What country do you belong unto?”
“My name is Death—have you not heard of me?
All kings and princes bow down unto me
And you fair maid must come along with me.”

“I’ll give you gold, I’ll give you pearl,
I’ll give you costly cheap cialis professional rich robes to wear,
If you will spare me a little while
And give me time my life to amend,
And give me time my life to amend”

“I’ll have no gold, I’ll have no pearl,
I want no costly rich robes to wear.
I cannot spare you a little while
Nor give you time your life to amend,
Nor give you time your life to amend”

In six months time this fair maid died;
“Let this be put on my tombstone,” she cried,
“Here lies a poor distressed maid.
Just in her bloom she was snatched away,
Her clothing made of the cold earthen clay.”

(Repeat first verse)

Dead as a dodo

Posted by our ornithology correspondent Richard Rawlinson

With its alliterative similarity to Shakespeare’s phrase ‘dead as a doornail’, the term ‘dead as a dodo’ also remains in usage.

The extinct bird has become a symbol of obsolescence. Unable to fly and laying just one egg at a time, this three feet-plus tall, 20-plus pound woodland forager didn’t have a chance once Man, or hungry Western explorers, discovered its habitat on the island of Mauritius.

The first recorded sighting was by Dutch sailors in 1598. Less than 100 years later, it was observed that the dodo had disappeared without trace, flagging up the previously unrecognised problem of human involvement in wiping out entire species.

Paintings and sketches of dodos vary considerably, implying some were drawn from hazy memory. Study of fossils in the 19th century gave us a more accurate picture. Sadly, we’ll never know exactly how they waddled and quacked.

Funeral poverty: whose fault?

There’s an awful lot of talk just now about the inadequacies and iniquities of the Social Fund Funeral Payment. There’s also a lot of lobbying and campaigning going on to try and fix it.

And a new term is born: funeral poverty.

That the Funeral Payment is presently inadequate and its administration iniquitous is a matter on which all agree. The debate about where we go from here is being held in the context of a social security system which has always been there for people at a time of bereavement.

Until 1988 everyone who had paid their National Insurance stamp got a death grant.
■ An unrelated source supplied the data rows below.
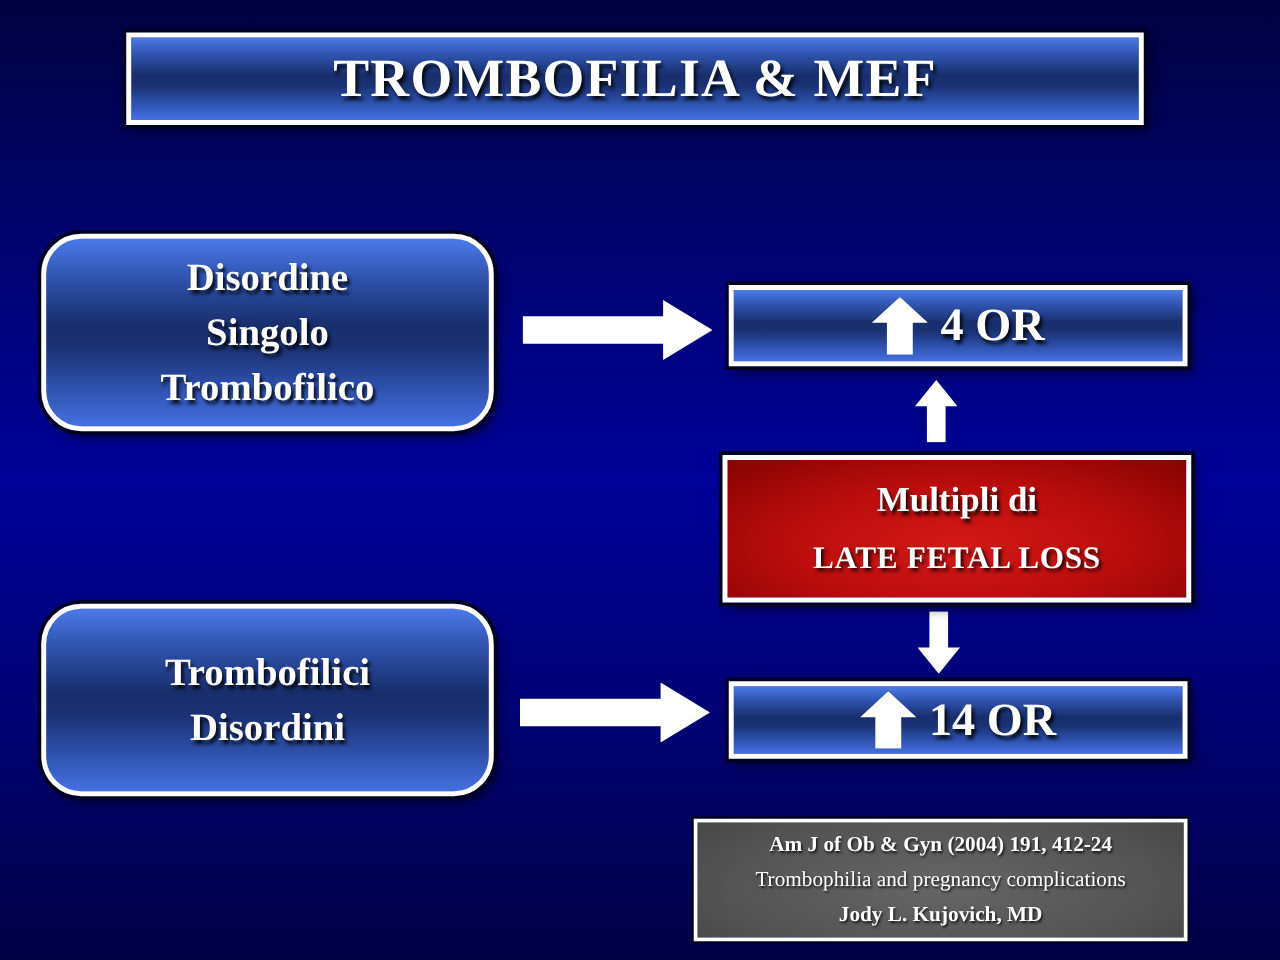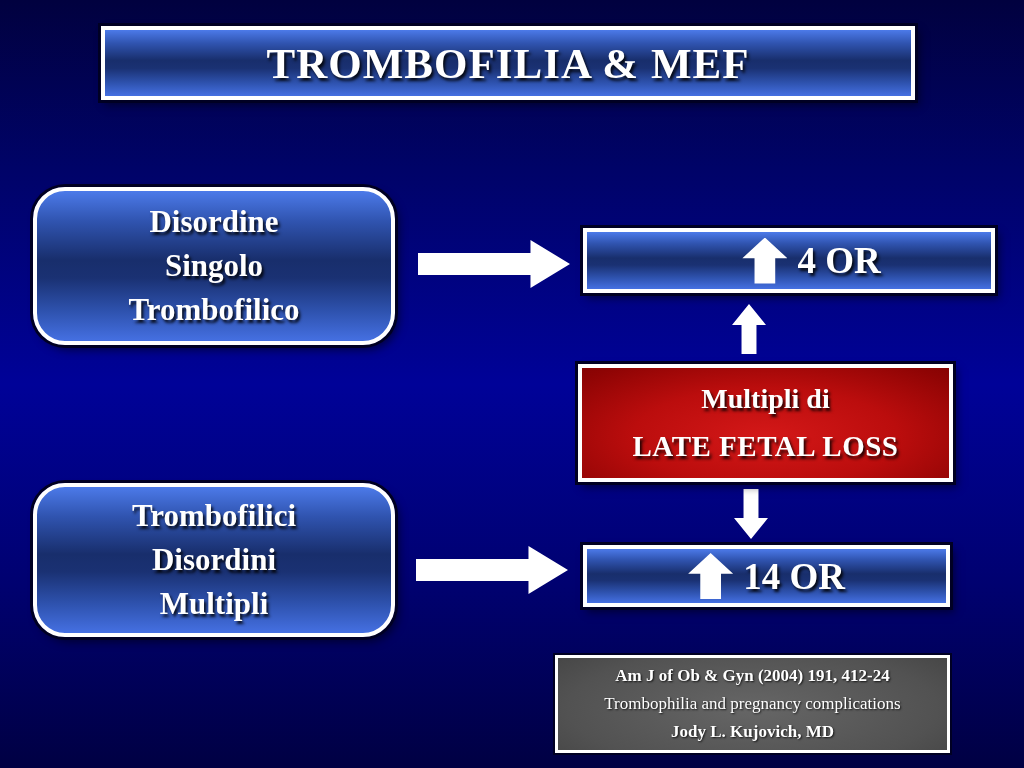--- a/index.html
+++ b/index.html
@@ -29,7 +29,7 @@
   .left-box .bline{font-size:31px;font-weight:bold;line-height:1.42;}
 
   .or-box{left:583px;width:359px;gap:10px;}
-  .or-box-1{top:228px;height:57px;padding-left:45px;}
+  .or-box-1{top:228px;height:57px;}
   .or-box-2{top:545px;height:54px;}
   .or-label{font-size:37px;font-weight:bold;}
 

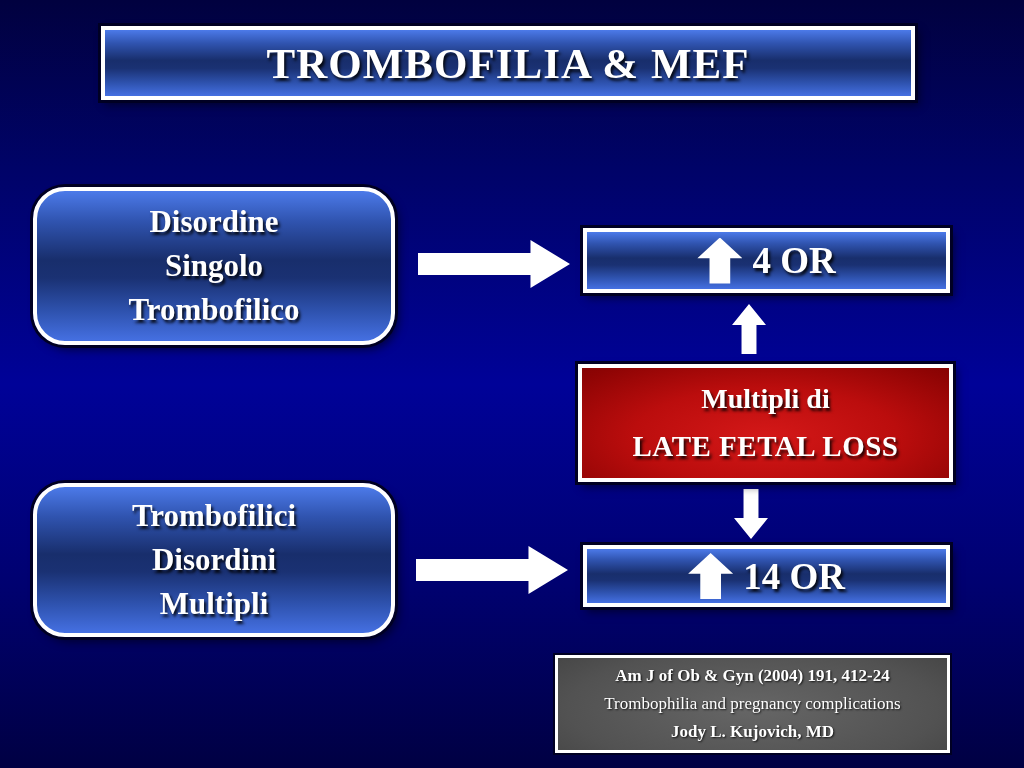--- a/index.html
+++ b/index.html
@@ -39,7 +39,7 @@
     flex-direction:column;justify-content:space-evenly;text-align:center;
   }
   .risk-line-1{font-size:28px;font-weight:bold;}
-  .risk-line-2{font-size:29px;font-weight:bold;letter-spacing:0.5px;}
+  .risk-line-2{font-size:25px;font-weight:bold;letter-spacing:0.5px;}
 
   .citation-box{
     left:555px;top:655px;width:389px;height:92px;border-width:3px;

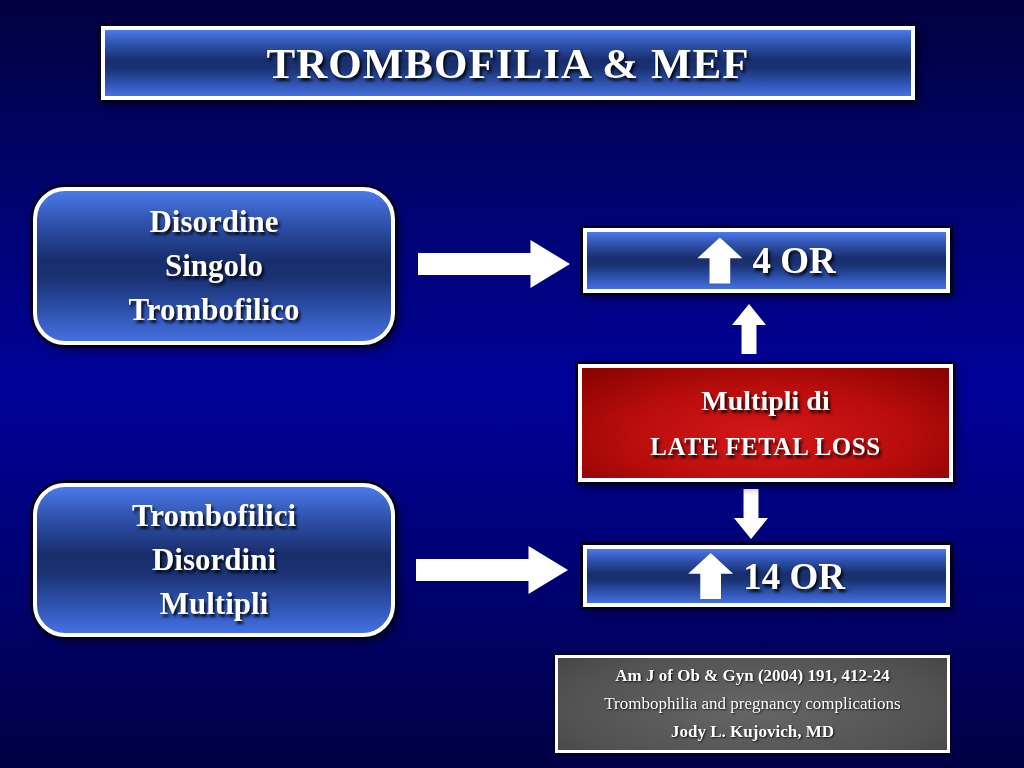--- a/index.html
+++ b/index.html
@@ -91,7 +91,6 @@
   <div class="panel blue-grad left-box left-box-2">
     <div class="bline shadowed">Trombofilici</div>
     <div class="bline shadowed">Disordini</div>
-    <div class="bline shadowed">Multipli</div>
   </div>
 
   <div class="block-arrow arrow-right arrow-right-1"></div>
Then John Major’s Conservative government brought in the Social Fund Funeral Payment set at a level high enough to ensure that the poor and the disadvantaged could go out and buy themselves a decent funeral.

In 2008, by which time the value of the payment had been devalued by inflation, the Labour government announced, not an increase in, but a redefinition of the payment. Henceforth, the capped sum of £700 was to be seen as a ‘substantial contribution’ only; it was not intended to be sufficient to pay for the entire funeral.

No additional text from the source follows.